In his book, Frankl gives a poignant account of the search for meaning among those in the concentration camps of World War II. The extreme hardships suffered by the prisoners led many to lose hope and purpose in life, to no longer see any meaning in their existence. They became apathetic and often succumbed to typhus and other diseases. Frankl notes that those who could continue to see a meaning to existence, albeit never so banal, were the ones most likely to survive in the camps.

Our unique position as meaning-seeking creatures derives from the fact that we are the only animal that can plan for the distant future and not just for our present needs. For this, we need some long-term goal to motivate us to think about future consequences and not just live for the moment. As a species, we have now reached the point where our existence is fundamentally determined by these ideas—we are obsessed with thoughts of the future.

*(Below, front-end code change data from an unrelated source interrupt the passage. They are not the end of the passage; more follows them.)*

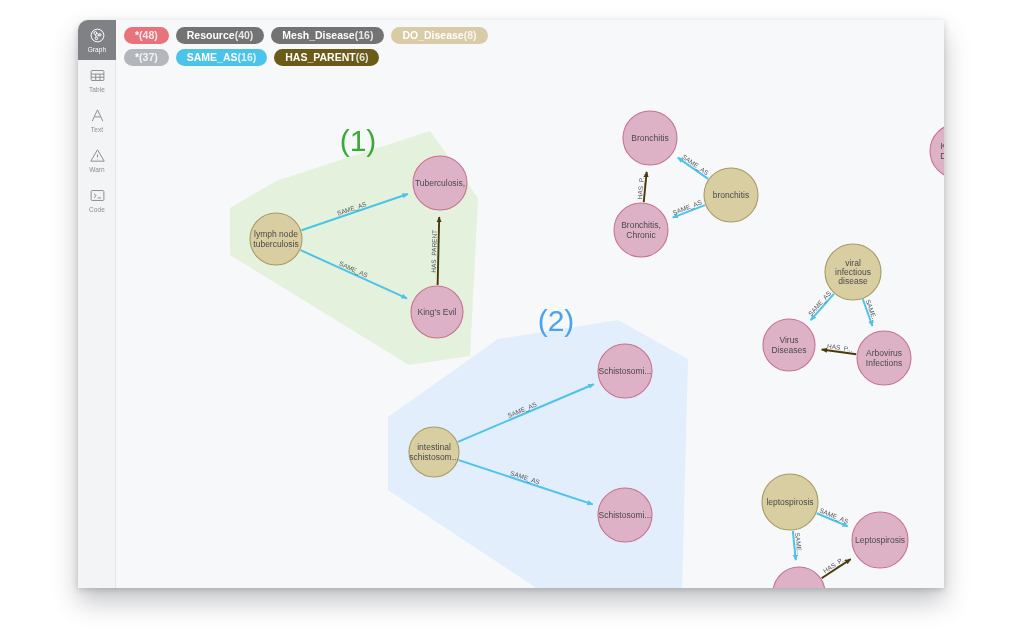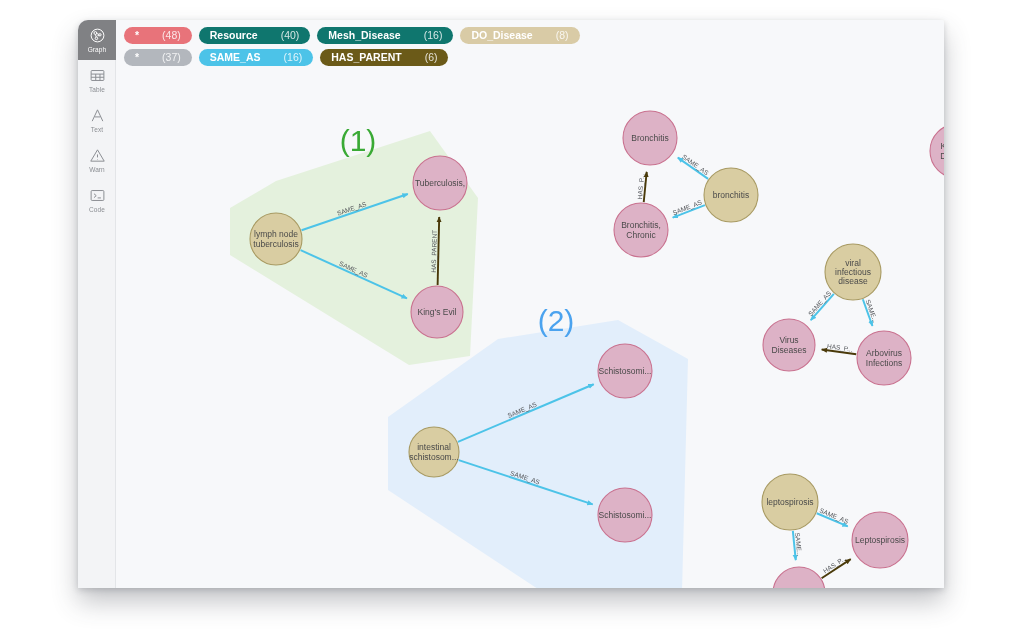"(48)" .chip .cnt { font-weight: normal -> bold; margin-left: 23px -> none }
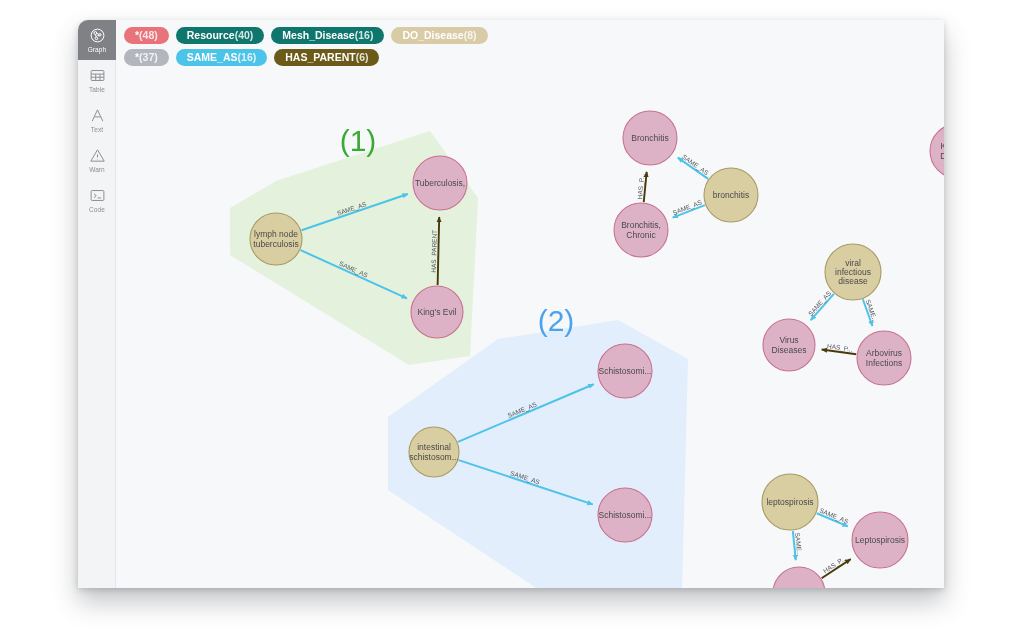"Resource" .chip.resource { background: #0f766e -> #737373 }
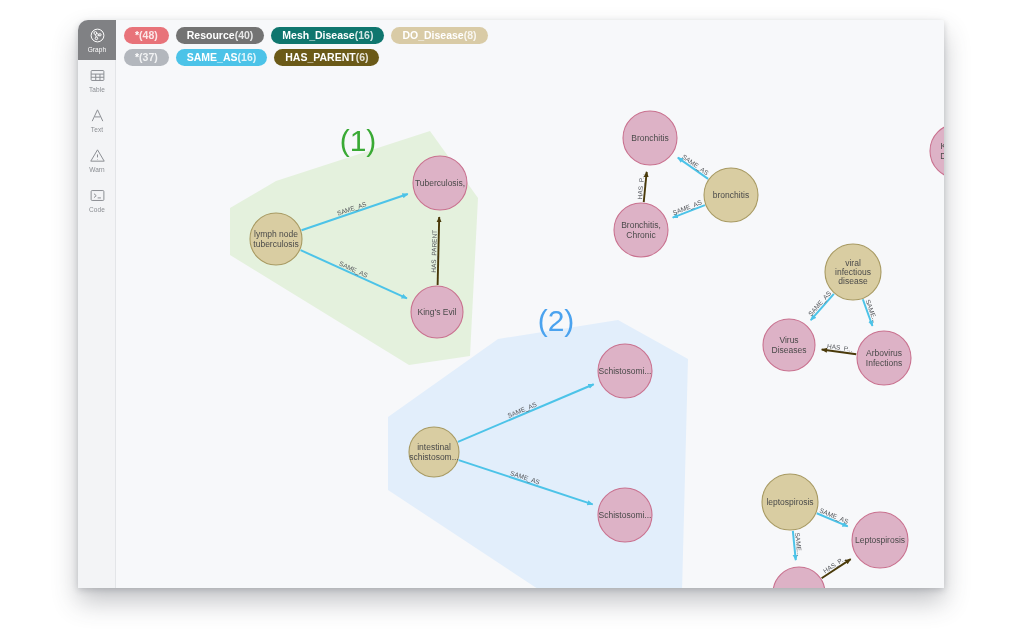"Mesh_Disease" .chip.mesh { background: #0f766e -> #737373 }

Frankl writes, “It is a peculiarity of man that he can only live by looking to the future—sub specie aeternitatis. And this is his salvation in the most difficult moments of his existence, although he sometimes has to force his mind to the task.”

When animals and humans plan for their daily needs, the goals are proximate and their value is more or less obvious. But when we have to plan over longer horizons, the goal is distant—it may not even exist, or be of an unknown kind—and its value is much more uncertain. In such situations, we need more overarching values—moral, religious, ideological—to give meaning to the planning enterprise.

In other words, the need for meaning comes from the uniquely human capacity for foresight. The meaning of life becomes the ultimate goal. Our existential questions are outgrowths of the more general drives to find causes in everyday events and to find patterns in the world.